**What is expected**
Below are the entries; give again exactly the lines from the one mentioning "order date: 2019-08-28 -> 2019-08-26" through the one mentioning "total: 83.74 -> 83.92", inclusive.
Data extract: Begin
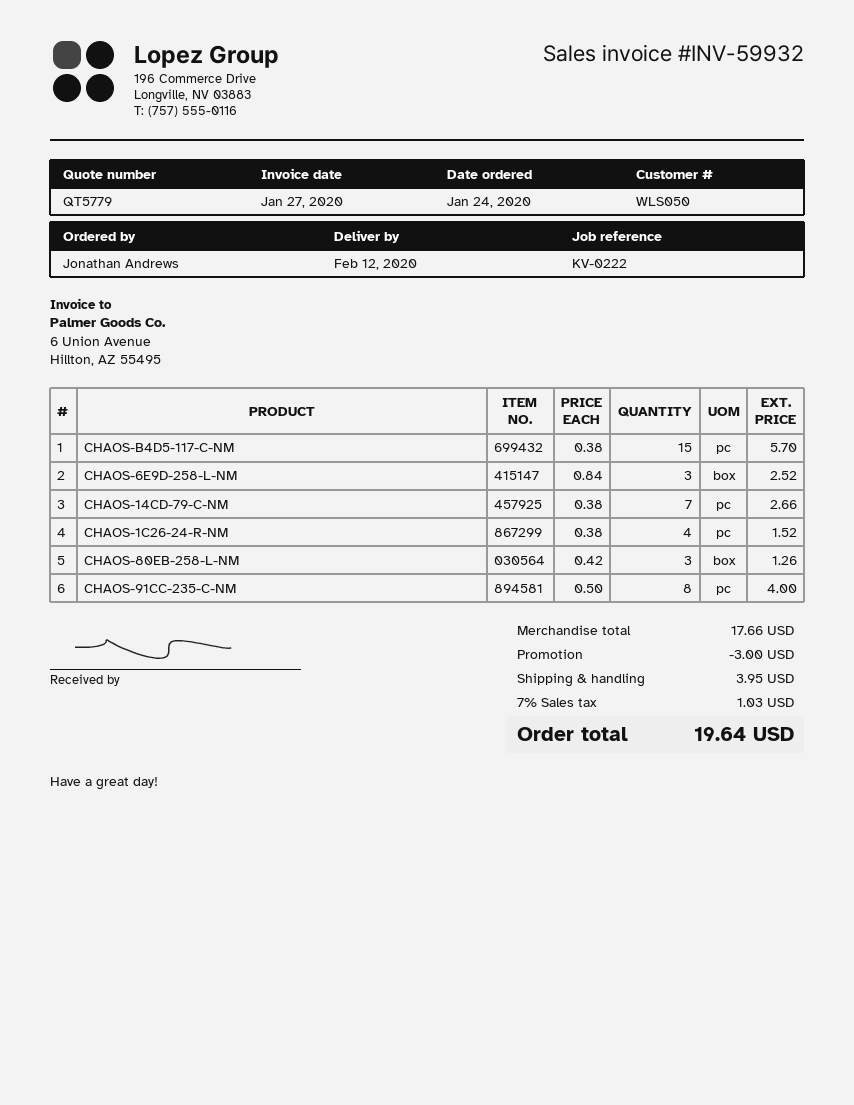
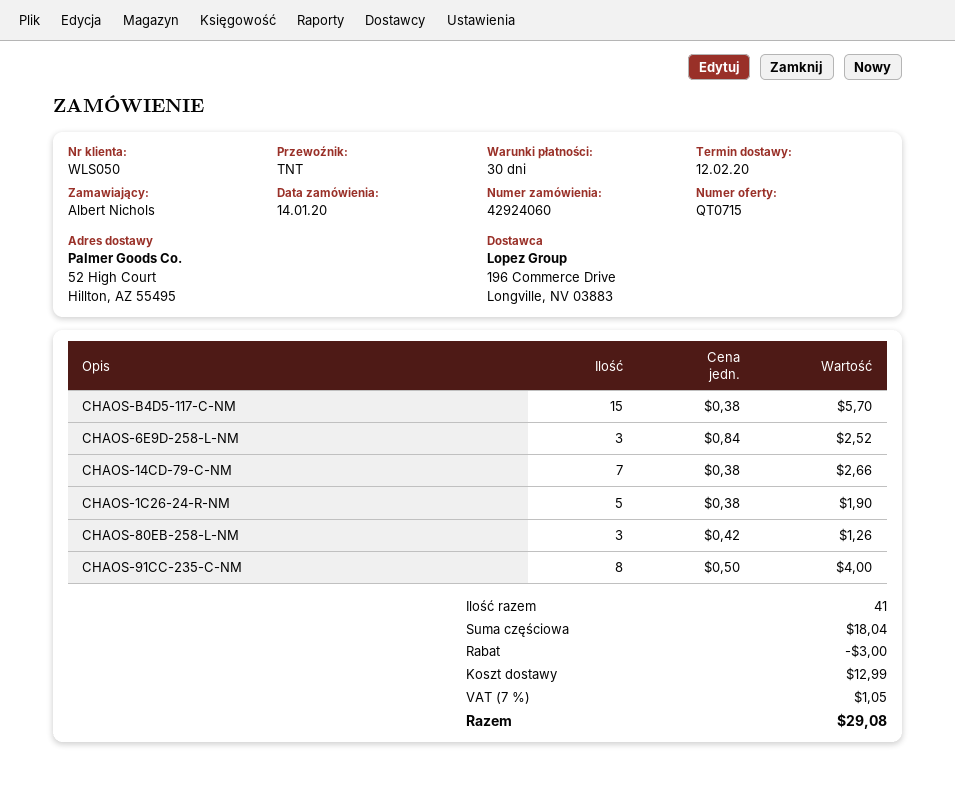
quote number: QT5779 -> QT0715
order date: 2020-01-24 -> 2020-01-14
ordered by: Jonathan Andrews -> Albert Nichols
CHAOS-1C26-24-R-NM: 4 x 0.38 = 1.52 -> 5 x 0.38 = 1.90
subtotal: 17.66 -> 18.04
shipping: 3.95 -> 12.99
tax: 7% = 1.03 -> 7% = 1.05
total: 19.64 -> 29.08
Data extract: End
Data extract: Begin
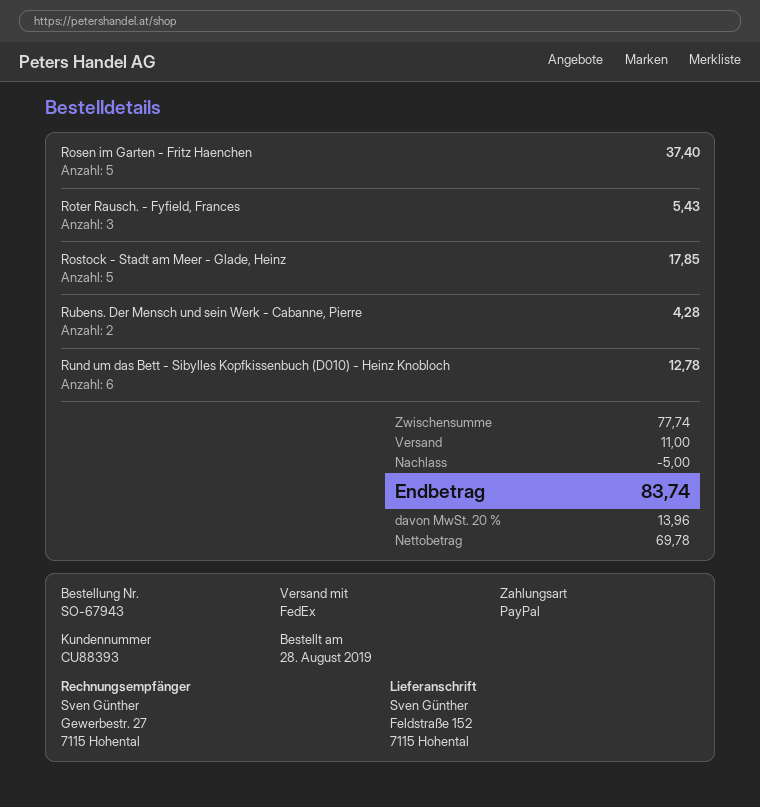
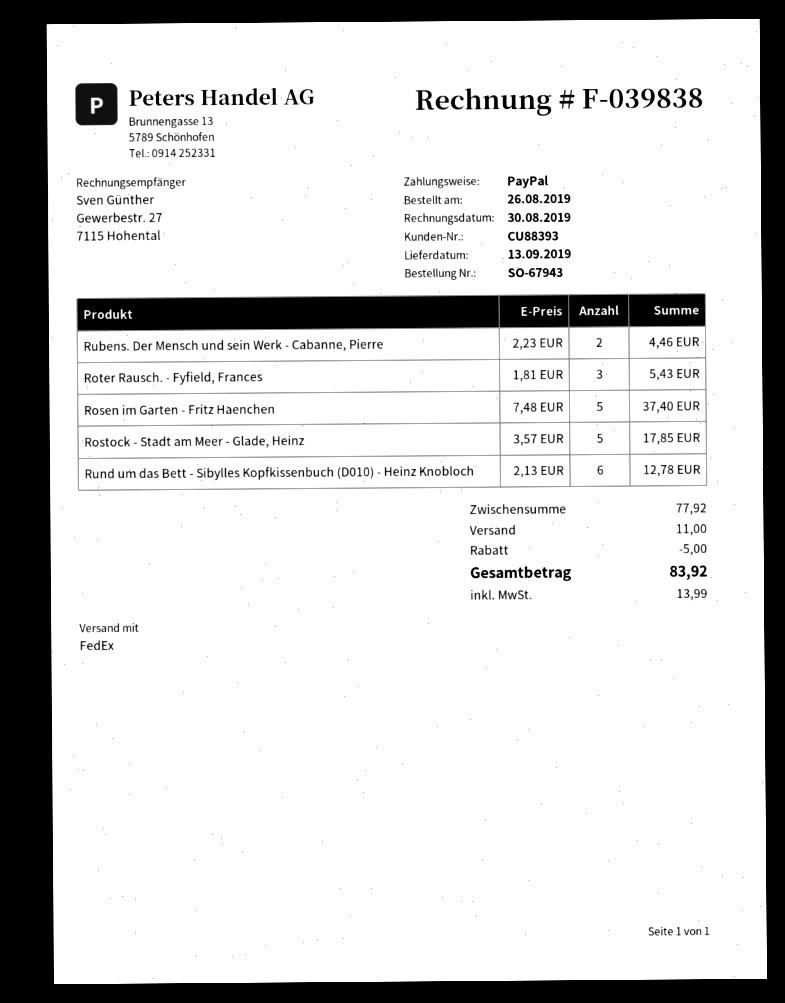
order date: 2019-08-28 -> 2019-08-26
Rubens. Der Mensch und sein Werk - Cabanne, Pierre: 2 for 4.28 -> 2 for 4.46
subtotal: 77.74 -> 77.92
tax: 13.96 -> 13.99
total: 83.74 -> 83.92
Data extract: End
**Reply to the task**
order date: 2019-08-28 -> 2019-08-26
Rubens. Der Mensch und sein Werk - Cabanne, Pierre: 2 for 4.28 -> 2 for 4.46
subtotal: 77.74 -> 77.92
tax: 13.96 -> 13.99
total: 83.74 -> 83.92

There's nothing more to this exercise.